(Before-and-after change records)
%%
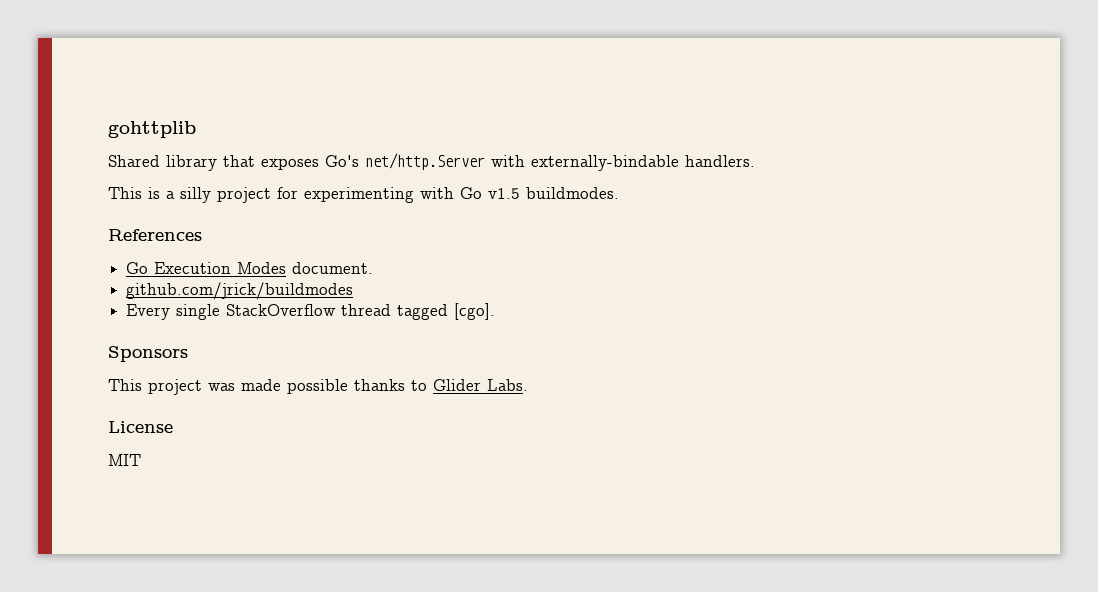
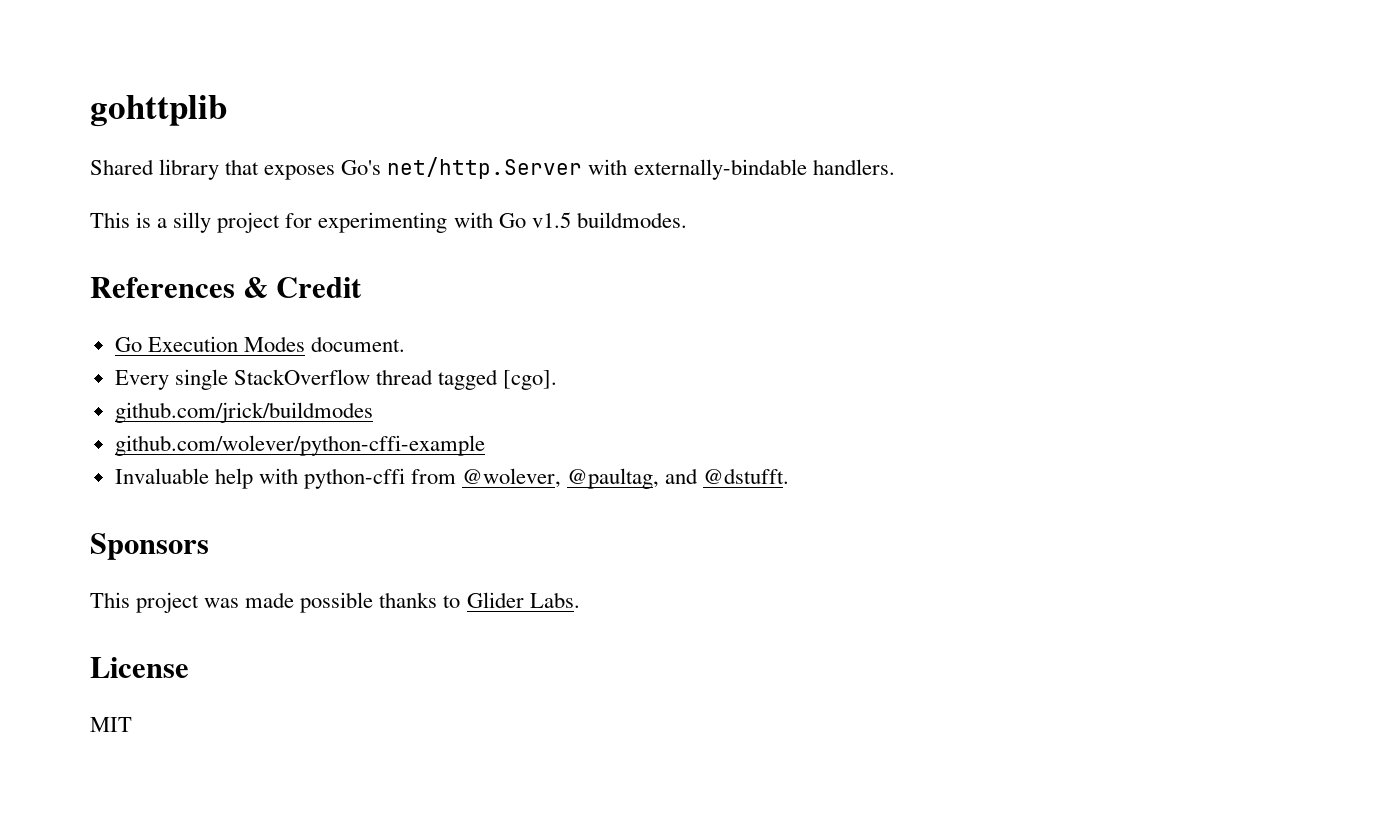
- References
+ References & Credit
- github.com/jrick/buildmodes
+ github.com/jrick/buildmodes
+ github.com/wolever/python-cffi-example
+ Invaluable help with python-cffi from @wolever, @paultag, and @dstufft.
%%
# Aim of the task:
The required answer is a single number: the count of lines in the entries that hold the string "wolever".

# Result below:
2